New Year’s Eve in Times Square – what a bother
Published 6:15 am Friday, November 22, 2013
My agent recently shot me an email enquiring if I would be interested in a potential corporate booking for New Year’s Eve, in the lavish banquet hall of a lovely hotel … in Times Square.
The youth that still lingers within me jumped as my eyes devoured the request. What fun! New York City on New Year’s Eve!
When you’re a stand-up comic, the New Year’s Eve gigs are generally the most lucrative of the year, although they are often the most difficult.
You must make absolutely certain with management that you will be finished and off stage by quarter ‘til the witching hour, otherwise you will have lost the attention of the audience as they begin checking their watches (who am I kidding? – cell phones!) and begin worrying they’re going to miss the highly anticipated count down if the person on the stage doesn’t shut up.
There have been some wild and wonderful New Year’s bookings, too: Atlanta for the millennium with the crowd noticeably tense as Y2K loomed before us – would the mic go dead and the power shut down?
I calmed them by saying if that should happen, how fabulous, as no one would be able to pay their bill and it would be on the house. (Management was not pleased).
Then there was New Year’s in Chicago, having just got off a plane from Salzburg, hours earlier, and blurry from jet lag and running on fumes, when I somehow managed to perform three separate, sold-out shows in a row.
I don’t remember any of them.
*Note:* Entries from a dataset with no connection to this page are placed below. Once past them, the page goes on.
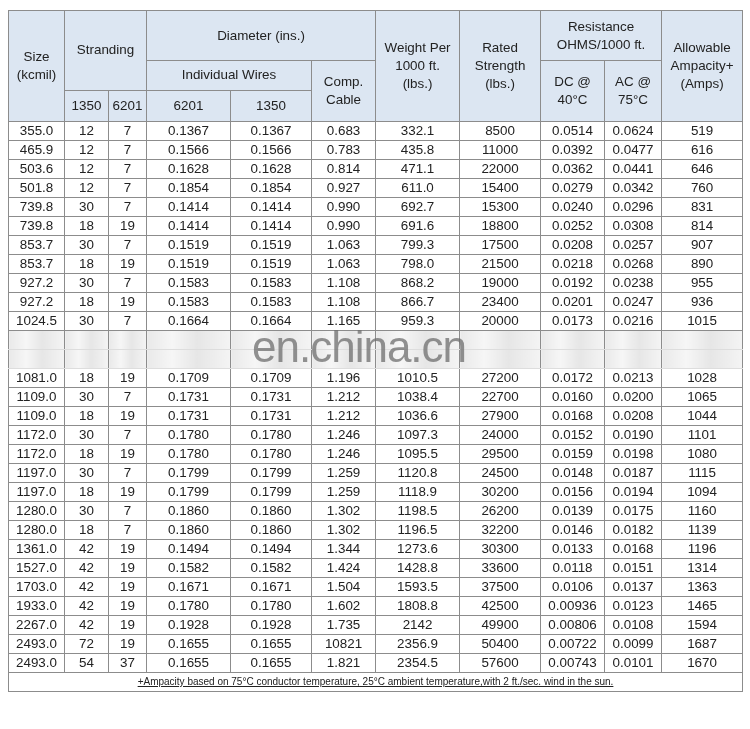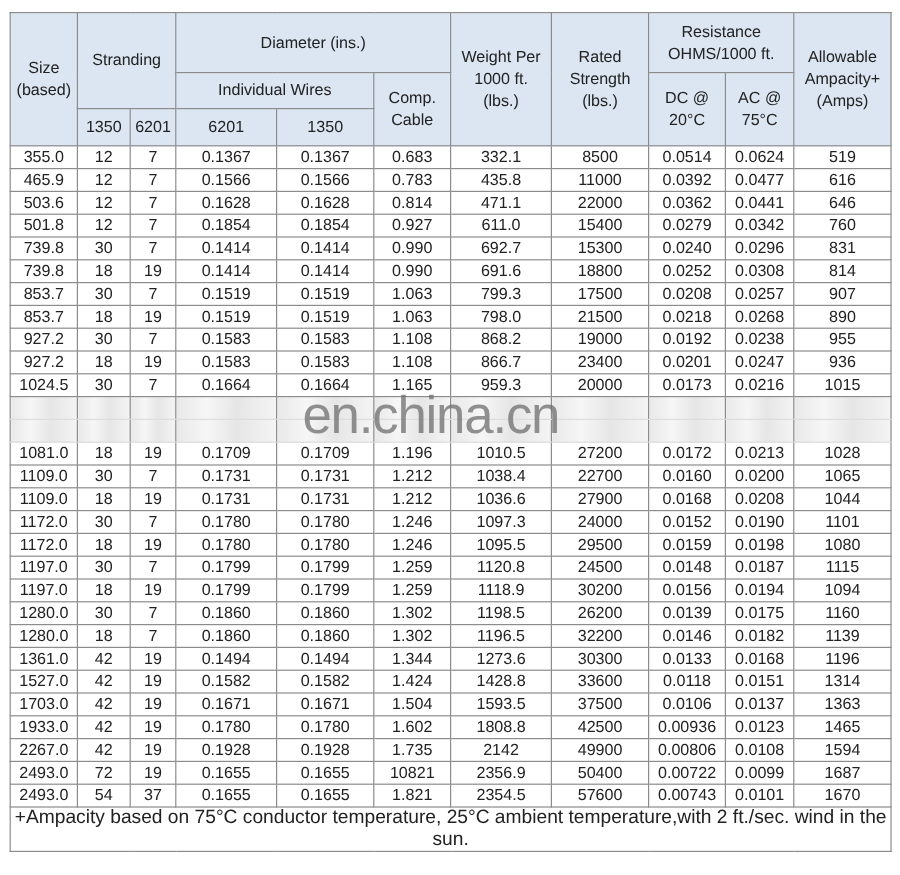--- a/index.html
+++ b/index.html
@@ -37,7 +37,7 @@
   </colgroup>
   <thead>
     <tr class="h-a">
-      <th rowspan="3">Size (based)</th>
+      <th rowspan="3">Size (kcmil)</th>
       <th colspan="2" rowspan="2" style="vertical-align:top;padding-top:30px;">Stranding</th>
       <th colspan="3">Diameter (ins.)</th>
       <th rowspan="3" style="padding:0 8px;">Weight Per 1000 ft. (lbs.)</th>

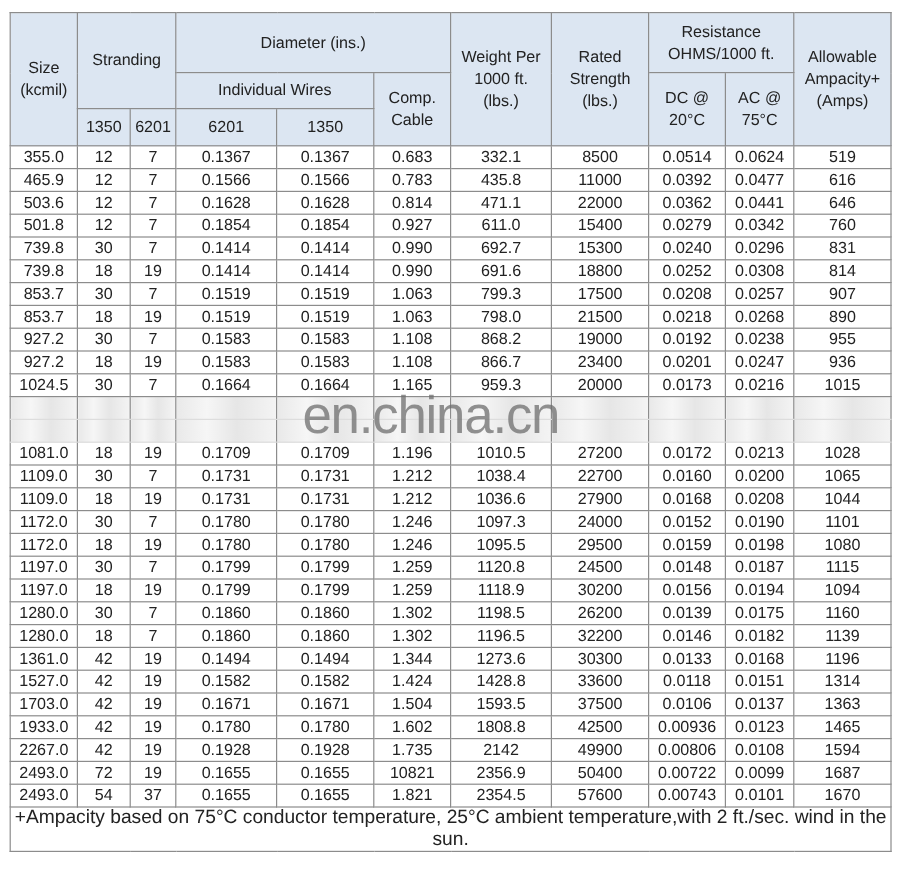--- a/index.html
+++ b/index.html
@@ -48,7 +48,7 @@
     <tr class="h-b">
       <th colspan="2">Individual Wires</th>
       <th rowspan="2" style="padding:12px 6px;">Comp. Cable</th>
-      <th rowspan="2" style="padding:0 10px;">DC @ 20°C</th>
+      <th rowspan="2" style="padding:0 10px;">DC @ 40°C</th>
       <th rowspan="2" style="padding:0 4px;">AC @ 75°C</th>
     </tr>
     <tr class="h-c">

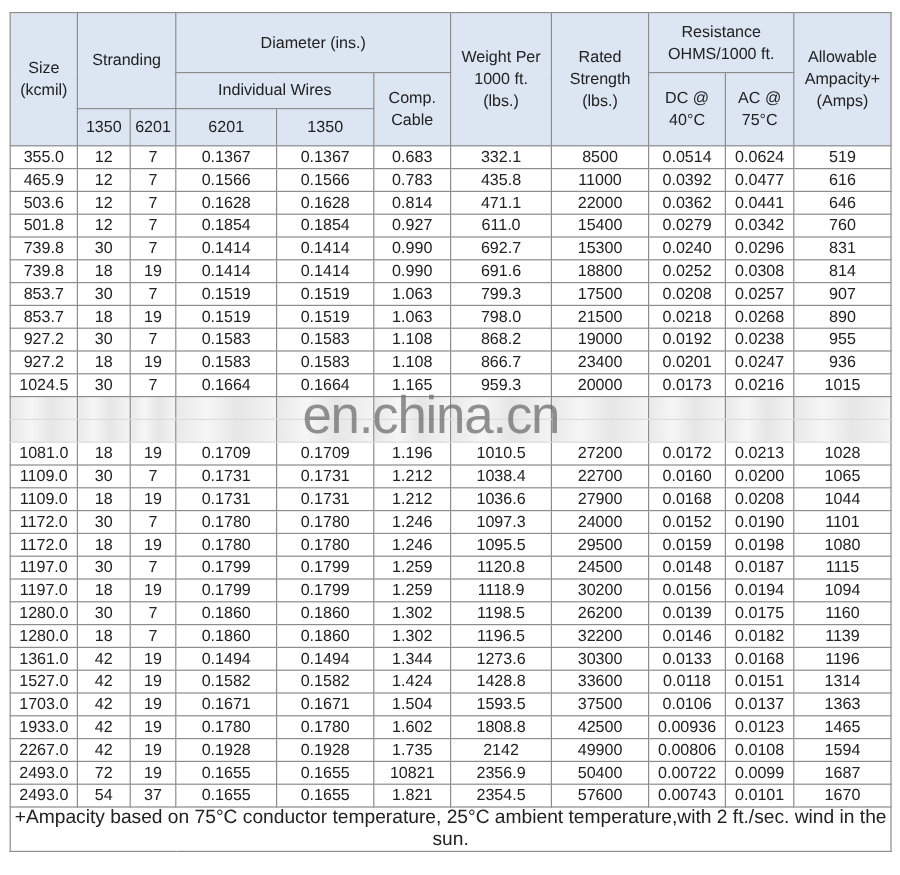--- a/index.html
+++ b/index.html
@@ -16,7 +16,7 @@
   tr.wm td { color: transparent; background: linear-gradient(90deg,#e9e9e9,#f6f6f6 30%,#e6e6e6 60%,#f4f4f4); border-top-color:#ddd; border-bottom-color:#ddd;}
   .watermark { position: absolute; left: 252px; top: 322px; font-size: 44px; color: rgba(110,110,110,0.75);
                letter-spacing: -1px; pointer-events: none; text-align: center; }
-  td.footnote { height: 32px; font-size: 16px; }
+  td.footnote { height: 32px; font-size: 10px; text-decoration: underline; }
 </style>
 </head>
 <body>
But I’m pretty sure I slept for 16 hours, straight afterwards. In my 30s, with countless frequent flier miles and an aggressive agent, the world was my oyster.
“Yes,” I can remember saying, “Let’s take that gig in Jersey because I can hop a flight to London from there, when I’m done, and go hang out and see some friends, then be back in Los Angeles in plenty of time before filming.”
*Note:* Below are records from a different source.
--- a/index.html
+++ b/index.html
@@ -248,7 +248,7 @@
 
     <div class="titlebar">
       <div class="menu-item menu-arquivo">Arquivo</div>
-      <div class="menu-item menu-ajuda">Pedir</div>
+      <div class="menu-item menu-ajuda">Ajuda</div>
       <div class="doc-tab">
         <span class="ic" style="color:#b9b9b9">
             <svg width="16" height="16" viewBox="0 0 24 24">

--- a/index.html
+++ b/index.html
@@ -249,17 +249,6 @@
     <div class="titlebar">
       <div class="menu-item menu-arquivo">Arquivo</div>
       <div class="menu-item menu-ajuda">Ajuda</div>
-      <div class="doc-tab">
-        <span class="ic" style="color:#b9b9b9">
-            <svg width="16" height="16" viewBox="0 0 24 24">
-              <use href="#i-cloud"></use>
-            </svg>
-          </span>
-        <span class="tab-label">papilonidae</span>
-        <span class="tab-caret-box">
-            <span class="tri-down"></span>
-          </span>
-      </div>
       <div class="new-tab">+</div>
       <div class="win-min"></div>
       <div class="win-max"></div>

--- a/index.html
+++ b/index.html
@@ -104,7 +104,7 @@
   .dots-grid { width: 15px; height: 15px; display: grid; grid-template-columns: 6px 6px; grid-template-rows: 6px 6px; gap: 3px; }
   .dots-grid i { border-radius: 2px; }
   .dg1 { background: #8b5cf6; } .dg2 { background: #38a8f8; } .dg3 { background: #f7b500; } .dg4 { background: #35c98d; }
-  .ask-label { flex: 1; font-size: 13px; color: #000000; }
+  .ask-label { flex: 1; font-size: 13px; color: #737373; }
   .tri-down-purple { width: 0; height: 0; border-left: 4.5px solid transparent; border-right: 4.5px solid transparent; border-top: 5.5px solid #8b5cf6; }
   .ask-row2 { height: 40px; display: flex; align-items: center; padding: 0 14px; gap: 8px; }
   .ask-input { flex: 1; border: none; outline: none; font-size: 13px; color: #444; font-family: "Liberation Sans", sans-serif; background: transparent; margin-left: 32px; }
You can do that sort of thing in your 30s, when you have no children or responsibilities, but it does require tremendous self discipline and staying power because it takes stamina, people, to party that hard for that long.
I re-read the email request one more time before replying.
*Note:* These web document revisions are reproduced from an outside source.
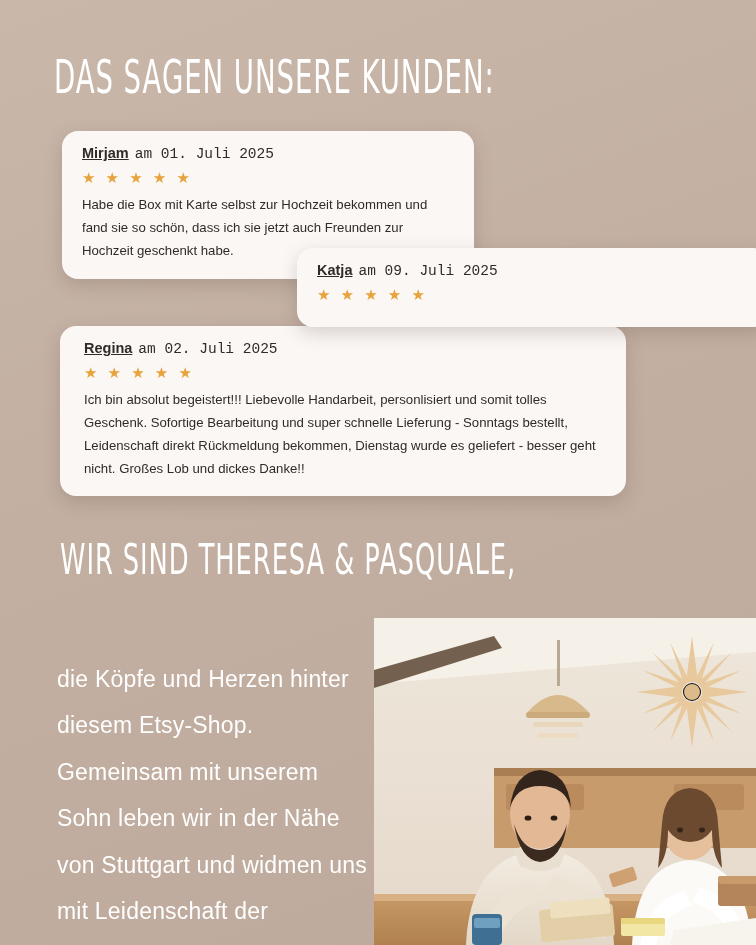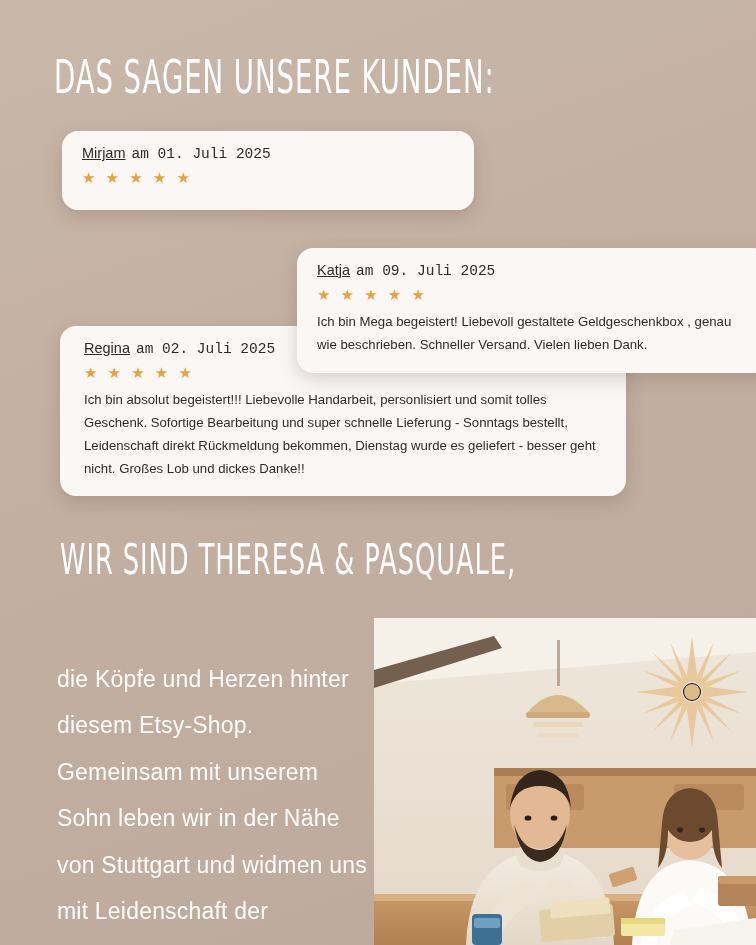--- a/index.html
+++ b/index.html
@@ -57,7 +57,7 @@
   }
   .review-name {
     text-decoration: underline;
-    font-weight: 400;
+    font-weight: 700;
   }
   .review-date {
     margin-left: 6px;

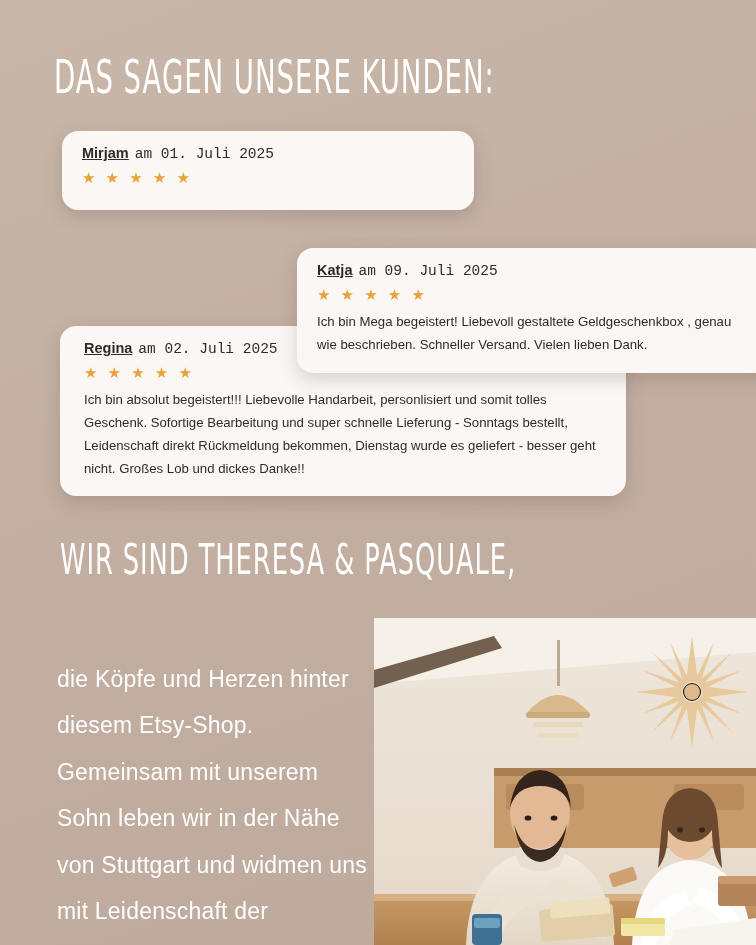--- a/index.html
+++ b/index.html
@@ -126,6 +126,7 @@
       <span class="review-name">Mirjam</span><span class="review-date">am 01. Juli 2025</span>
     </div>
     <div class="stars">★ ★ ★ ★ ★</div>
+    <div class="review-body">Habe die Box mit Karte selbst zur Hochzeit bekommen und fand sie so schön, dass ich sie jetzt auch Freunden zur Hochzeit geschenkt habe.</div>
   </div>
 
   <div class="review-card" id="card-regina">

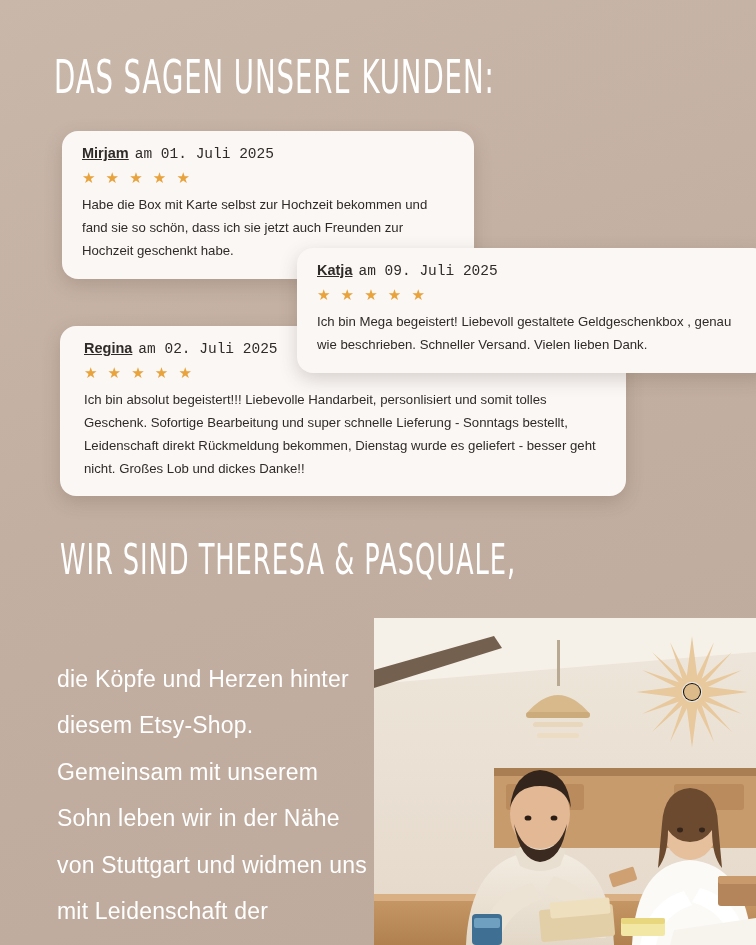--- a/index.html
+++ b/index.html
@@ -142,7 +142,6 @@
       <span class="review-name">Katja</span><span class="review-date">am 09. Juli 2025</span>
     </div>
     <div class="stars">★ ★ ★ ★ ★</div>
-    <div class="review-body">Ich bin Mega begeistert! Liebevoll gestaltete Geldgeschenkbox , genau wie beschrieben. Schneller Versand. Vielen lieben Dank.</div>
   </div>
 
   <div class="heading" id="heading-about">WIR SIND THERESA &amp; PASQUALE,</div>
New Year’s Eve in Times Square? What a nightmare, I decided. All those people crushed next to each other with the traffic and the noise. Not to mention the certain delays at the airport and the potential security threats.
Nah, I thought, I’ll probably just stay put and go to the ball drop in town where someone stands behind the relatively short clock tower and tosses it over the top around 9 p.m. because folks have to get up in the morning and take care of their livestock.
The best part – no chance of running into Kathy Griffin.